__Your goal__: For the data below, transcribe the part that opens with the line containing "(383, 359) none -> [75,295,122,307] Shopping" and closes with the line containing "(201, 1069) none", exactly and with no pictures.

*** Opening of Records for the task ***

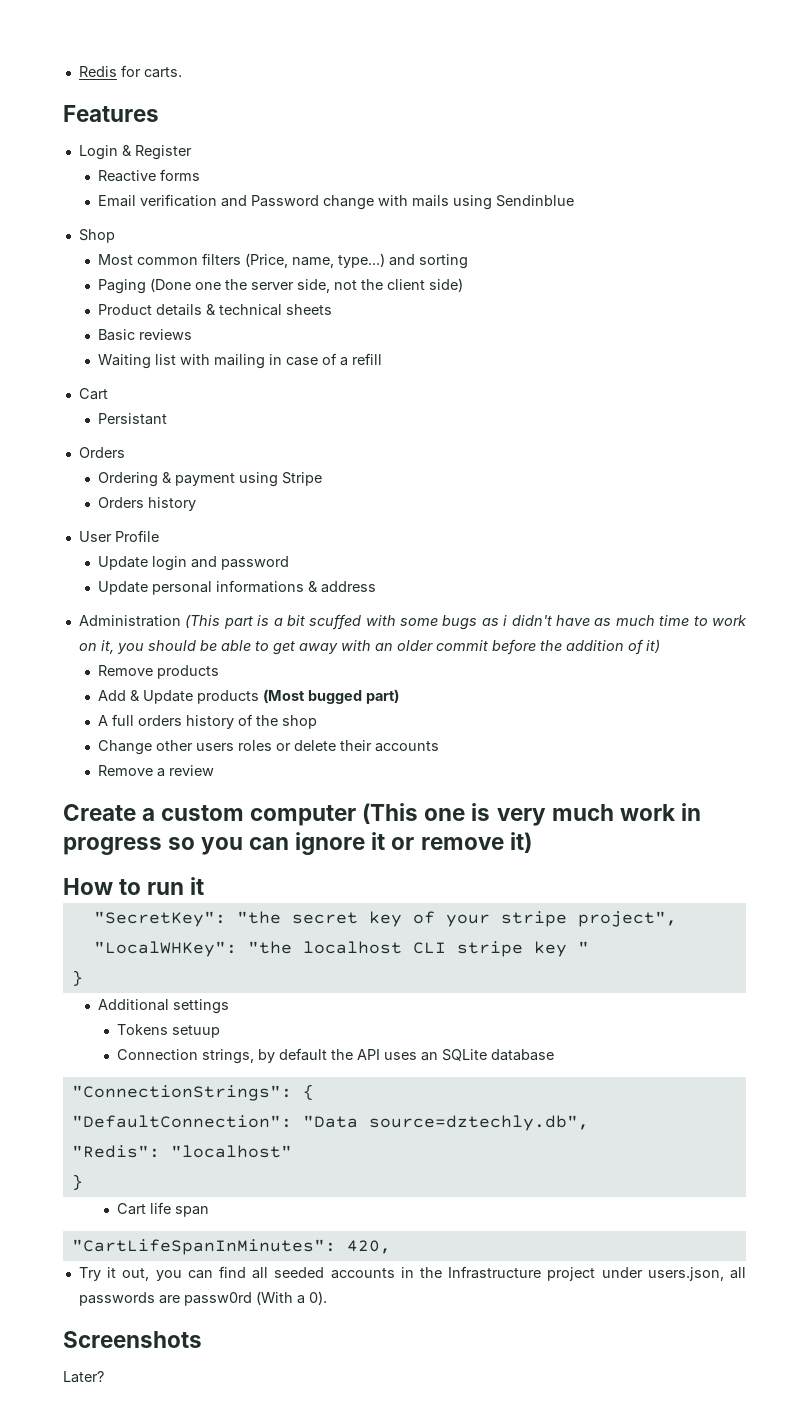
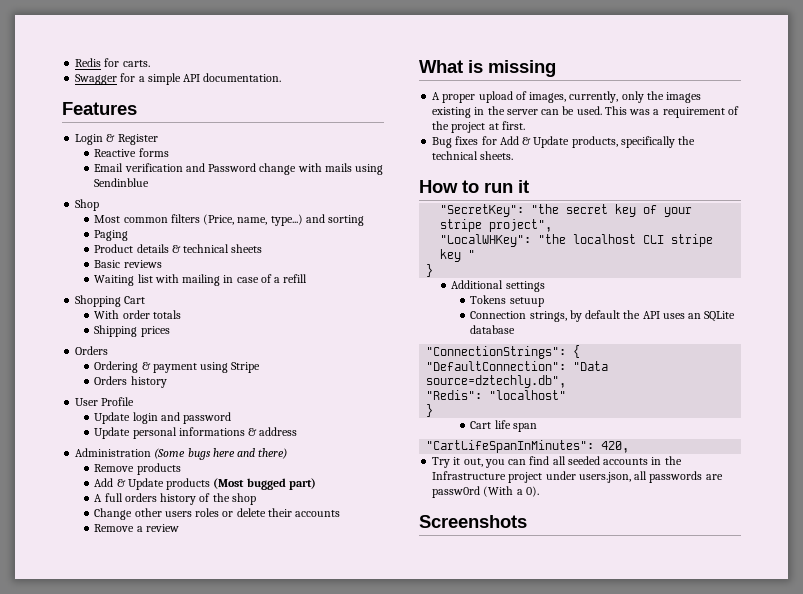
(182, 72) none -> [75,73,282,85] // Swagger for a simple API documentation.
[150,278,464,293] (Done one the server side, not the client side) -> (129, 235) none
(383, 359) none -> [75,295,122,307] Shopping
[98,413,168,425] Persistant -> [94,310,181,319] [94,325,170,337] With order totals // Shipping prices
[185,614,747,630] [78,639,660,655] (This part is a bit scuffed with some bugs as i didn't have as much time to work on it, you should be able to get away with an older commit before the addition of it) -> [154,448,288,460] (Some bugs here and there)
[63,803,701,826] [63,832,532,855] Create a custom computer (This one is very much work in progress so you can ignore it or remove it) -> [419,60,556,77] [432,91,702,103] [432,106,739,118] [432,121,525,133] [432,136,696,148] [432,151,514,160] What is missing // A proper upload of images, currently, only the images existing in the server can be used. This was a requirement of the project at first. // Bug fixes for Add & Update products, specifically the technical sheets.
[63,1371,104,1383] // Later? -> (527, 521) none

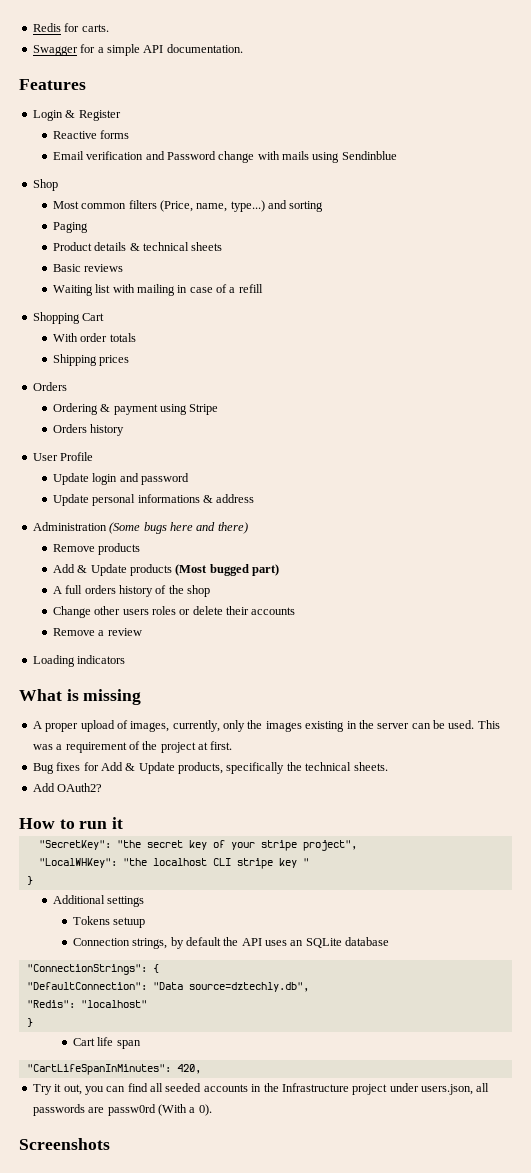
(179, 528) none -> [32,655,126,667] // Loading indicators
(514, 155) none -> [32,783,103,792] // Add OAuth2?

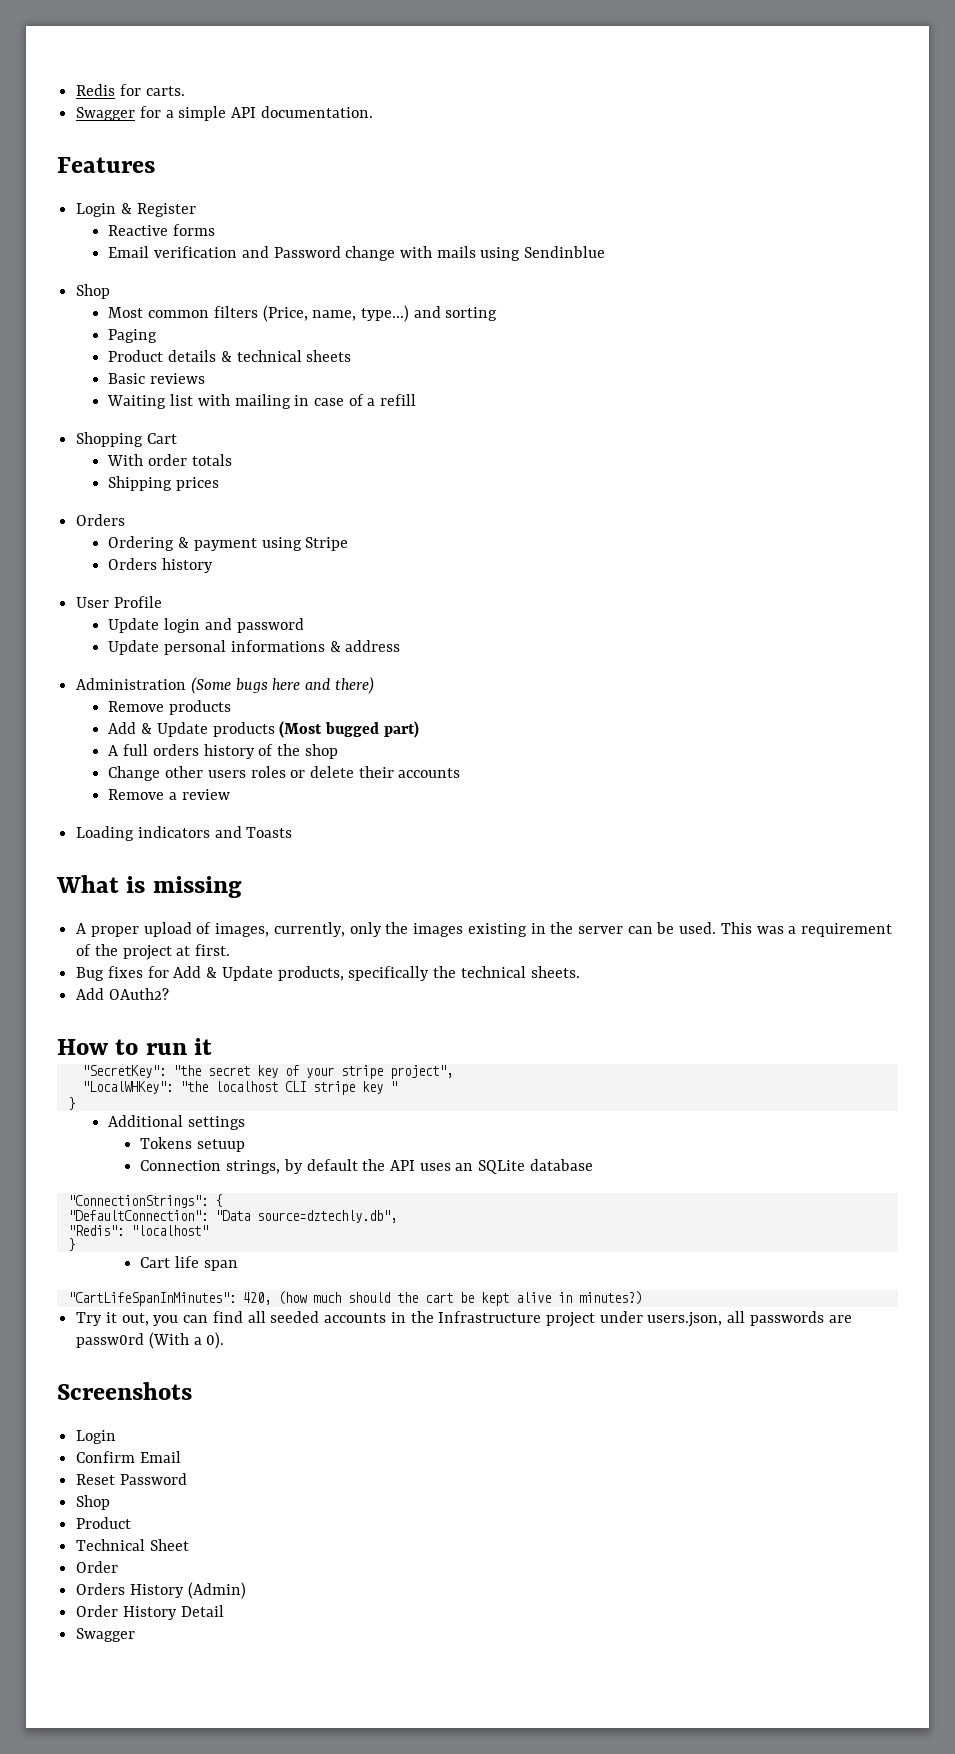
(126, 659) none -> [214,826,293,838] and Toasts
(201, 1069) none -> [277,1291,642,1306] (how much should the cart be kept alive in minutes?)
(110, 1144) none -> [76,1430,117,1444] [76,1451,181,1463] [76,1473,187,1485] [76,1495,111,1510] [76,1517,132,1529] [76,1539,189,1551] [76,1561,119,1573] [76,1582,246,1599] [76,1605,224,1620] [76,1628,136,1642] // Login // Confirm Email // Reset Password // Shop // Product // Technical Sheet // Order // Orders History (Admin) // Order History Detail // Swagger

*** Close of Records for the task ***

__Result of this task__:
(383, 359) none -> [75,295,122,307] Shopping
[98,413,168,425] Persistant -> [94,310,181,319] [94,325,170,337] With order totals // Shipping prices
[185,614,747,630] [78,639,660,655] (This part is a bit scuffed with some bugs as i didn't have as much time to work on it, you should be able to get away with an older commit before the addition of it) -> [154,448,288,460] (Some bugs here and there)
[63,803,701,826] [63,832,532,855] Create a custom computer (This one is very much work in progress so you can ignore it or remove it) -> [419,60,556,77] [432,91,702,103] [432,106,739,118] [432,121,525,133] [432,136,696,148] [432,151,514,160] What is missing // A proper upload of images, currently, only the images existing in the server can be used. This was a requirement of the project at first. // Bug fixes for Add & Update products, specifically the technical sheets.
[63,1371,104,1383] // Later? -> (527, 521) none

(179, 528) none -> [32,655,126,667] // Loading indicators
(514, 155) none -> [32,783,103,792] // Add OAuth2?

(126, 659) none -> [214,826,293,838] and Toasts
(201, 1069) none -> [277,1291,642,1306] (how much should the cart be kept alive in minutes?)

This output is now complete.